CRYPTO
Bitcoin Revisits February’s Floor as the Fear Index Sinks to 13
Fear and Greed Index at 13, Bitcoin at $60K: same as February’s floor, which led to $80K. Record ETF outflows and SpaceX’s $75B IPO add complications.
Bitcoin briefly dipped below $60,000 on Friday and the Crypto Fear and Greed Index touched 13, its lowest reading since February. The last time the index sat this deep in extreme-fear territory, the coin spent several weeks near this floor before climbing to over $80,000.
It is back at the same floor, this time carrying a record 13-day spot exchange-traded fund (ETF, an investment product backed by underlying crypto holdings and traded on traditional stock exchanges) outflow streak, a Federal Reserve that just removed its own rate-cut guidance, and SpaceX’s $75 billion initial public offering (IPO) six days away on the calendar.
What February’s Bottom Teaches This Time
The February Setup
When the Crypto Fear and Greed Index fell to 8 in February, the lowest reading of 2026, Bitcoin was testing the same $60,000 level during a broad market sell-off. The index, compiled daily by Alternative.me’s Fear and Greed methodology using six weighted inputs including volatility, market volume, social media sentiment, Bitcoin dominance, survey data, and Google Trends, tracks collective market psychology on a 0-to-100 scale. Scores below 25 fall in what it classifies as extreme-fear territory. A reading of 13 sits deep within that band, comparable to the panic registered during the worst stretches of the 2022 bear cycle.
Volatility and market volume each account for 25% of the daily score, with social media sentiment and survey data contributing 15% each, and Bitcoin dominance and Google Trends data splitting the remaining 20%. Historically, stretches below 20 on the scale have aligned with significant market bottoms, as selling pressure from forced liquidations and panicked exits exhausts itself and discretionary buyers find room to accumulate.

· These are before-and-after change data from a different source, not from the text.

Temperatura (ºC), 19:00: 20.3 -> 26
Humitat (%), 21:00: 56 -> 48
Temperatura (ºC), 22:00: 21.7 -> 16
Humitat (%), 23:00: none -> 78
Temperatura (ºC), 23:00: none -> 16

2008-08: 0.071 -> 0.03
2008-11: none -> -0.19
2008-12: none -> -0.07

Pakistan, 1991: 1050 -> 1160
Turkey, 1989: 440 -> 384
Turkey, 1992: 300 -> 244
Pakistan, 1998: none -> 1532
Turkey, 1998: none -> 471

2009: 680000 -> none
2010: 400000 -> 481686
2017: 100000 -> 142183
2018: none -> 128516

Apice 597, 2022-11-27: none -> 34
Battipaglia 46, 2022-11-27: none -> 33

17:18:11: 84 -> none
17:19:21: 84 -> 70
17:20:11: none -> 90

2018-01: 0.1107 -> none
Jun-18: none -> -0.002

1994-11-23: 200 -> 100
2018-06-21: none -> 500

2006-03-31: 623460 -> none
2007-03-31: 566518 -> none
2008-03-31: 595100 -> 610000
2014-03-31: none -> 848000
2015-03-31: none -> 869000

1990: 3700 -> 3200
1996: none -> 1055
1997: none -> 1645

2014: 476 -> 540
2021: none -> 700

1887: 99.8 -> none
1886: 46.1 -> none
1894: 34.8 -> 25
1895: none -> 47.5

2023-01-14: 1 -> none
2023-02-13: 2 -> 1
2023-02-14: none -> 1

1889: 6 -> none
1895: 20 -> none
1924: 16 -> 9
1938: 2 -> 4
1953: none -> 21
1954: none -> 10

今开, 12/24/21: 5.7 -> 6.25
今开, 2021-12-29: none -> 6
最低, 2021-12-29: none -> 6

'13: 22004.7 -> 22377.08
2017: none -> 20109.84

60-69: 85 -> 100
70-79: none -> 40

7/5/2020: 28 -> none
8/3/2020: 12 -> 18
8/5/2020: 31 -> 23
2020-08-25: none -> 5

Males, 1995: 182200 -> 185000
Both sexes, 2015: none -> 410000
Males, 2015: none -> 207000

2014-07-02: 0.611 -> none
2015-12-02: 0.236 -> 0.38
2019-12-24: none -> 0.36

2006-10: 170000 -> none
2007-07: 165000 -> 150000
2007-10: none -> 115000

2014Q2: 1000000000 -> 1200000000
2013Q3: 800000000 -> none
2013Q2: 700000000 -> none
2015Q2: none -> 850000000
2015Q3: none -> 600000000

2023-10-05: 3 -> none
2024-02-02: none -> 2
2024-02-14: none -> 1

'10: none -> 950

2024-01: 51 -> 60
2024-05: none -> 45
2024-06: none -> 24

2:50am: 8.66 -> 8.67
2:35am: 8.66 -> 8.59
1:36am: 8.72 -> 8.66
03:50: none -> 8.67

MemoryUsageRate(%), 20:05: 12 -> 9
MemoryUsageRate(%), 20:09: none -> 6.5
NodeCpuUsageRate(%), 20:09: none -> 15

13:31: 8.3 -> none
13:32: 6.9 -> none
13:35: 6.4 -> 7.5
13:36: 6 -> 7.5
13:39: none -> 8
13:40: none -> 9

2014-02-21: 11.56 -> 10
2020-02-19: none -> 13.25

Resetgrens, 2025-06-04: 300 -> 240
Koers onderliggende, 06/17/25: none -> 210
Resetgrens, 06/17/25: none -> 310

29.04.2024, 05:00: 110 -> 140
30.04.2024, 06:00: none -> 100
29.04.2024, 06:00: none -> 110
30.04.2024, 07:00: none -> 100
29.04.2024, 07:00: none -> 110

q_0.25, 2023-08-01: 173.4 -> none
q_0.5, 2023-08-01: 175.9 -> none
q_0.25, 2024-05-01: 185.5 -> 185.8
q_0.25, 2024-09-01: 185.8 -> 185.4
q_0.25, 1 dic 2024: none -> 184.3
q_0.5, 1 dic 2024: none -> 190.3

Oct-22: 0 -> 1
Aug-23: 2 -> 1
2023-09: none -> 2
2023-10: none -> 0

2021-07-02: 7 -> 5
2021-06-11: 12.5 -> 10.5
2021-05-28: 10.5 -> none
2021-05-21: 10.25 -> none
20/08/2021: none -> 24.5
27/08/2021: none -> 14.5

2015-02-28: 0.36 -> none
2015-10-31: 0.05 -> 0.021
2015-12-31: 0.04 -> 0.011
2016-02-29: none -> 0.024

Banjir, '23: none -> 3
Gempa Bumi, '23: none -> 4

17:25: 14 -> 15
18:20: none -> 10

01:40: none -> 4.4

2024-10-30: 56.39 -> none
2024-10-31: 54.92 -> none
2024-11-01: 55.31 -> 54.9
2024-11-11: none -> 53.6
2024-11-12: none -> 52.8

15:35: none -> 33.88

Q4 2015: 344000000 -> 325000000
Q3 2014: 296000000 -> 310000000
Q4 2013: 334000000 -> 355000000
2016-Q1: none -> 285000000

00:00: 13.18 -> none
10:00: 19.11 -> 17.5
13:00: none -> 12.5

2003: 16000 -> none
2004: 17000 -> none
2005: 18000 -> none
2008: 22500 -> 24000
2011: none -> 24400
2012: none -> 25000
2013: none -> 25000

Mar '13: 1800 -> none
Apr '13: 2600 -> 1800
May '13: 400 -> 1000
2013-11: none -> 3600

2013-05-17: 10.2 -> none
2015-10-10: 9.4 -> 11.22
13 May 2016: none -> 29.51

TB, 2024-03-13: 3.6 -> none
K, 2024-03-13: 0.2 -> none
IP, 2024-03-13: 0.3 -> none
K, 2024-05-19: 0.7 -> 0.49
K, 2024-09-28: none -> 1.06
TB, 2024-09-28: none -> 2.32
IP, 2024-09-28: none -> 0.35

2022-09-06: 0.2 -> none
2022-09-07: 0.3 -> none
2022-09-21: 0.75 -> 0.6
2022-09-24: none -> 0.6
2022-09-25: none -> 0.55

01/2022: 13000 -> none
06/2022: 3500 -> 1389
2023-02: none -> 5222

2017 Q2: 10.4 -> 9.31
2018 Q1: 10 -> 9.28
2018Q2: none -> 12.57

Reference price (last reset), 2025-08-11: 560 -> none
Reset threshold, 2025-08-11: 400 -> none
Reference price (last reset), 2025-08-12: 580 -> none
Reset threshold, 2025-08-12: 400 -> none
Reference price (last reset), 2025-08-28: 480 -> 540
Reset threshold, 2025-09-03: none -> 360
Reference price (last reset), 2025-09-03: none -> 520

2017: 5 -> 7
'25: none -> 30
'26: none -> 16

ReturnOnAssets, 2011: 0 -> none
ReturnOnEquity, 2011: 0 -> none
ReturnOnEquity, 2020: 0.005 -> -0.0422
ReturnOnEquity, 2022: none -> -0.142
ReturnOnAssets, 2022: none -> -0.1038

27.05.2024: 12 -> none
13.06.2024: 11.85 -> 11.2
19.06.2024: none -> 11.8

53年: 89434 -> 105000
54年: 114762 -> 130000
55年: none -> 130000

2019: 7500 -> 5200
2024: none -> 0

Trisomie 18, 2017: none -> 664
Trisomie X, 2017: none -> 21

What followed in February was a textbook contrarian outcome. Buyers stepped in as exhausted sellers ran out of supply, and within the following months the coin climbed above $80,000, peaking near $82,000 in mid-May. That roughly ten-week move from floor to high has shaped how part of the market is reading the current setup.
Where the Comparison Breaks
The index reading today is 13, less extreme than February’s 8. Bitcoin’s price at this floor is roughly the same. The structural conditions around both episodes, though, diverge sharply.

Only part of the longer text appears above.